Vallely Lisa M, Homiehombo Primrose, Kelly-Hanku Angela, Kumbia Antonia, Mola Glen D L, Whittaker Andrea
Sexual and Reproductive Health Unit, Papua New Guinea Institute of Medical Research, Alotau, Milne Bay Province, Papua New Guinea.
Sexual and Reproductive Health Unit, Papua New Guinea Institute of Medical Research, Goroka, Eastern Highlands Province, Papua New Guinea.
PLoS One. 2014 Oct 17;9(10):e110791. doi: 10.1371/journal.pone.0110791. eCollection 2014.
In Papua New Guinea abortion is restricted under the Criminal Code Act. While safe abortions should available in certain situations, frequently they are not available to the majority of women. Sepsis from unsafe abortion is a leading cause of maternal mortality. Our findings form part of a wider, mixed methods study designed to identify complications requiring hospital treatment for post abortion care and to explore the circumstances surrounding unsafe abortion.
Through a six month prospective study we identified all women presenting to the Eastern Highlands Provincial Hospital following spontaneous and induced abortions. We undertook semi-structured interviews with women and reviewed individual case notes, extracting demographic and clinical information.

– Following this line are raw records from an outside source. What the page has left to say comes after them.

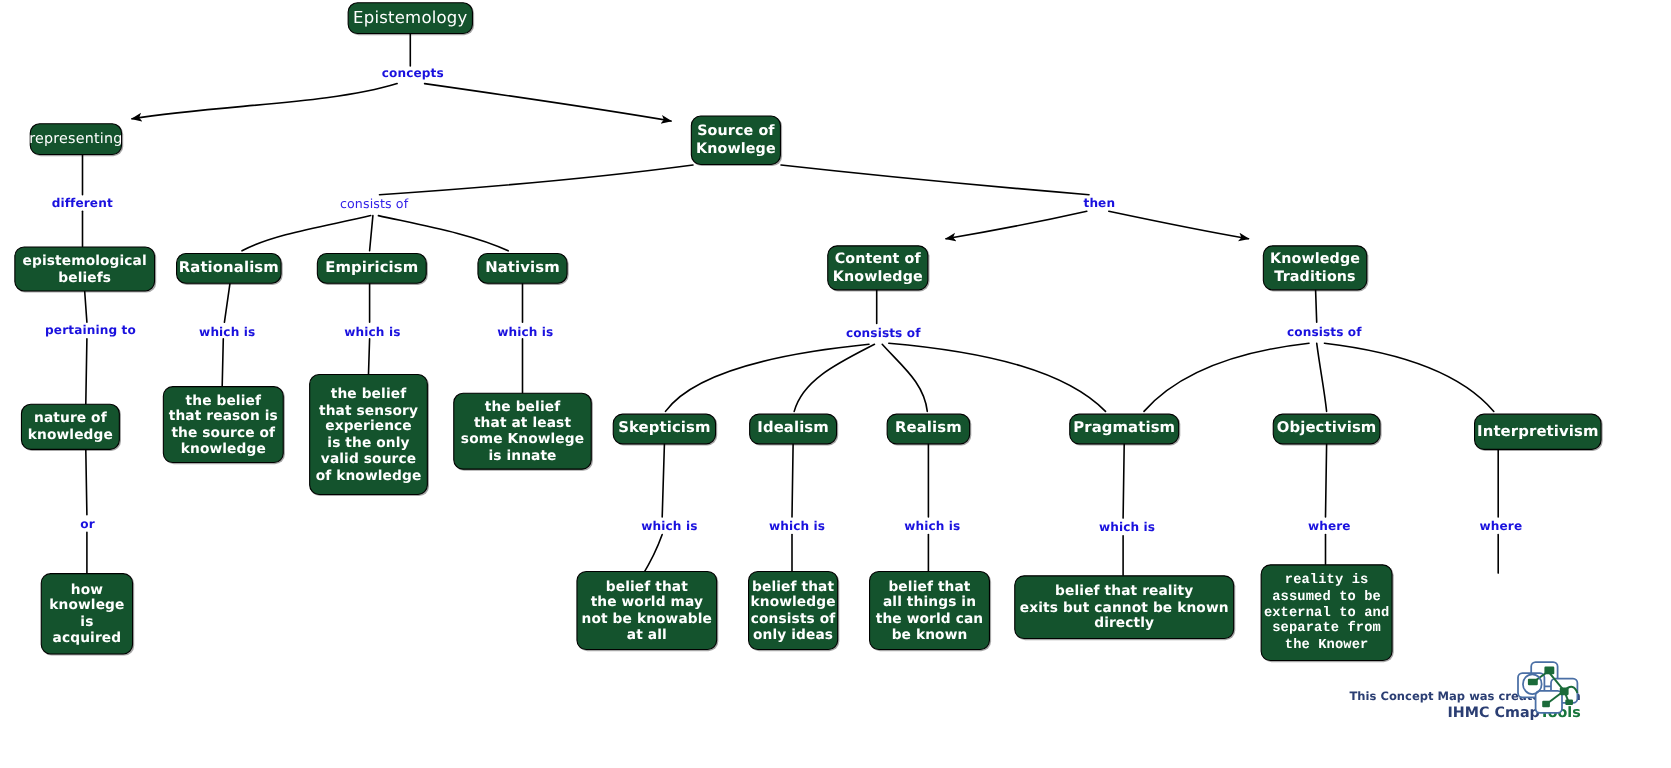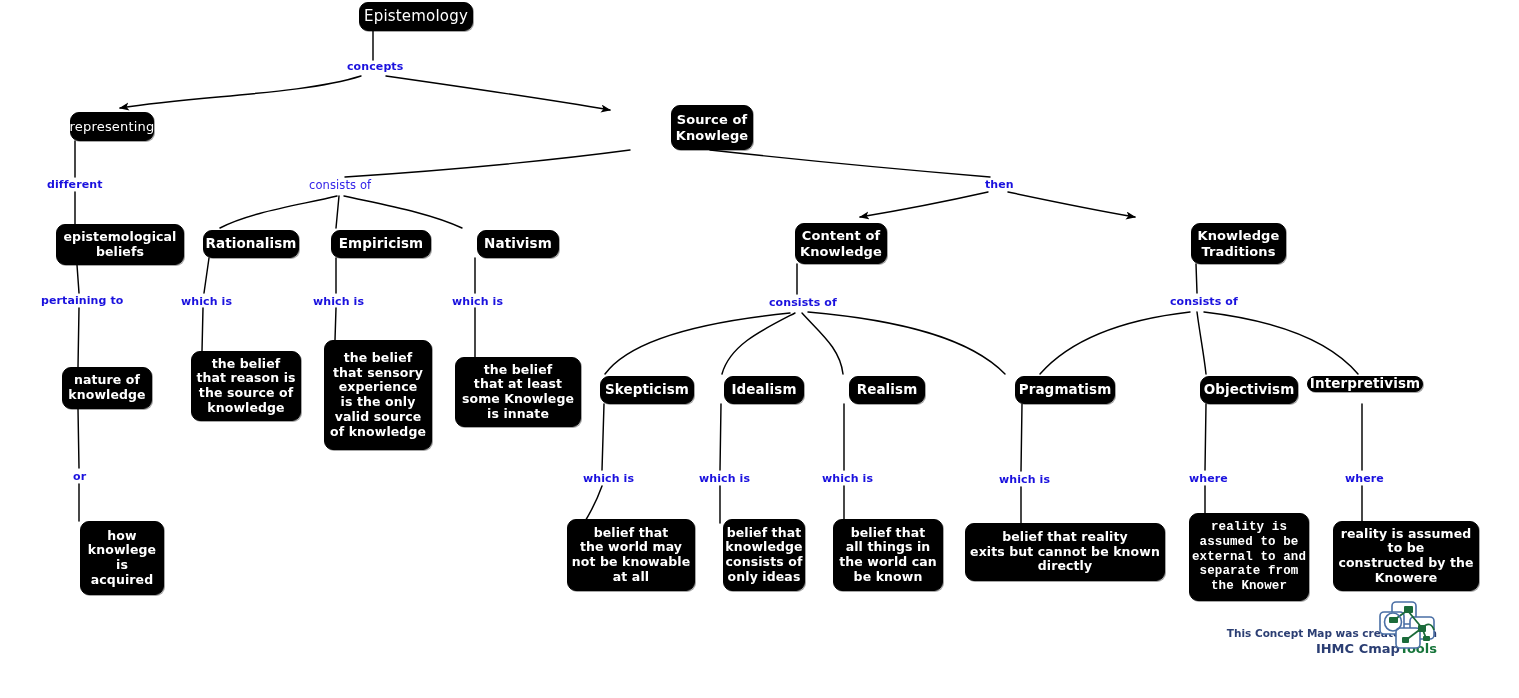--- a/index.html
+++ b/index.html
@@ -17,7 +17,7 @@
   .node{
     position:absolute;
     box-sizing:border-box;
-    background:#000000;
+    background:#14532d;
     border:1.6px solid #000000;
     border-radius:9px;
     color:#ffffff;
@@ -30,7 +30,6 @@
     letter-spacing:.1px;
     white-space:pre-line;
     box-shadow:1px 1px 0 rgba(0,0,0,.35);
-    margin-left:43px;
   }
   .node.light{font-weight:normal;letter-spacing:.2px;}
 

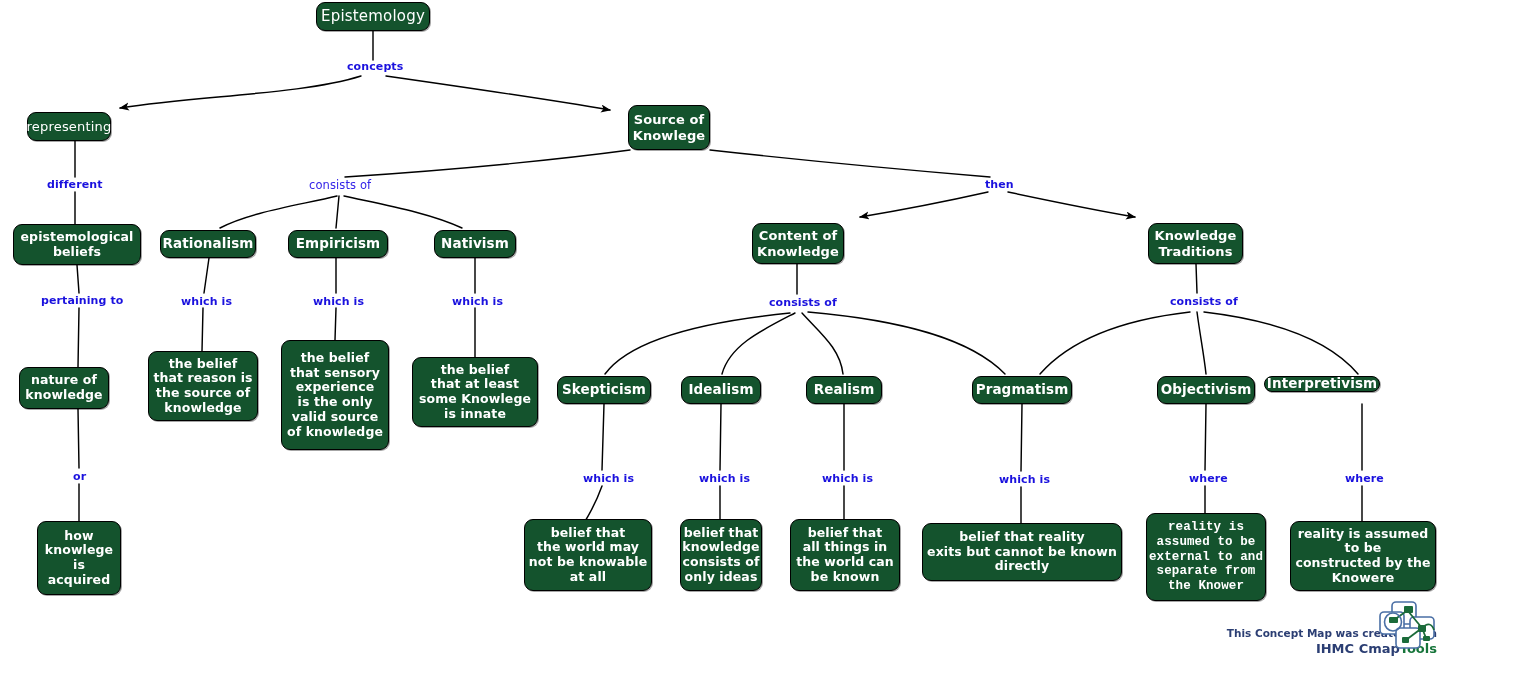--- a/index.html
+++ b/index.html
@@ -196,7 +196,7 @@
 
   <div class="node" style="left:1157px;top:376px;width:98px;height:28px;font-size:13.5px;">Objectivism</div>
 
-  <div class="node" style="left:1264px;top:376px;width:116px;height:16px;font-size:13.5px;">Interpretivism</div>
+  <div class="node" style="left:1340px;top:376px;width:116px;height:33px;font-size:13.5px;">Interpretivism</div>
 
   <div class="node" style="left:37px;top:521px;width:84px;height:74px;font-size:12.5px;">how
 knowlege

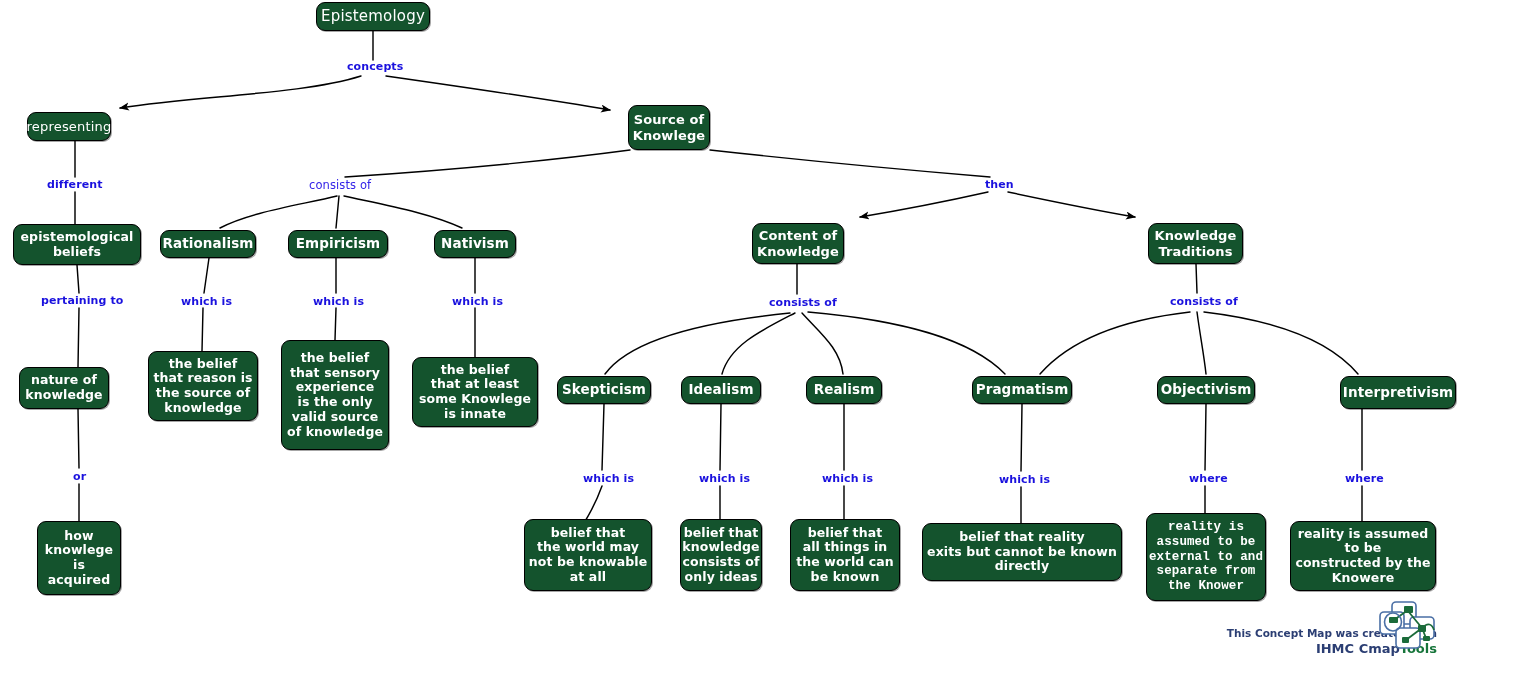--- a/index.html
+++ b/index.html
@@ -228,10 +228,6 @@
 separate from
 the Knower</div>
 
-  <div class="node" style="left:1290px;top:521px;width:146px;height:70px;font-size:12.5px;">reality is assumed
-to be
-constructed by the
-Knowere</div>
 
   <div class="linklabel" style="left:347px;top:60px;">concepts</div>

Case notes were reviewed for 56% (67/119) of women presenting for post abortion care. At least 24% (28/119) of these admissions were due to induced abortion. Women presenting following induced abortions were significantly more likely to be younger, single, in education at the time of the abortion and report that the baby was unplanned and unwanted, compared to those reporting spontaneous abortion. Obtained illegally, misoprostol was the method most frequently used to end the pregnancy. Physical and mechanical means and traditional herbs were also widely reported.
In a country with a low contraceptive prevalence rate and high unmet need for family planning, all reproductive age women need access to contraceptive information and services to avoid, postpone or space pregnancies. In the absence of this, women are resorting to unsafe means to end an unwanted pregnancy, putting their lives at risk and putting an increased strain on an already struggling health system. Women in this setting need access to safe, effective means of abortion.
在巴布亚新几内亚,堕胎受到《刑法典》的限制。虽然在某些情况下应提供安全堕胎服务,但大多数妇女往往无法获得。不安全堕胎引起的败血症是孕产妇死亡的主要原因。我们的研究结果是一项更广泛的混合方法研究的一部分,该研究旨在确定堕胎后护理需要住院治疗的并发症,并探讨不安全堕胎的相关情况。
通过为期六个月的前瞻性研究,我们确定了所有因自然流产和人工流产后到东高地省医院就诊的妇女。我们对这些妇女进行了半结构化访谈,并查阅了个人病历,提取了人口统计学和临床信息。
对前来接受堕胎后护理的妇女中56%(67/119)的病历进行了审查。这些入院病例中至少24%(28/119)是由于人工流产。与自然流产的妇女相比,人工流产后就诊的妇女明显更年轻、单身、流产时正在接受教育,并且报告称孩子是意外怀孕且不想要的。米索前列醇是非法获取的,是最常被用于终止妊娠的方法。物理和机械手段以及传统草药也被广泛提及。
在一个避孕普及率低且计划生育需求未得到满足程度高的国家,所有育龄妇女都需要获得避孕信息和服务,以避免、推迟或间隔怀孕。如果没有这些,妇女会采取不安全的方式来终止意外怀孕,将自己的生命置于危险之中,并给本就不堪重负的卫生系统带来更大压力。在这种情况下,妇女需要获得安全、有效的堕胎方式。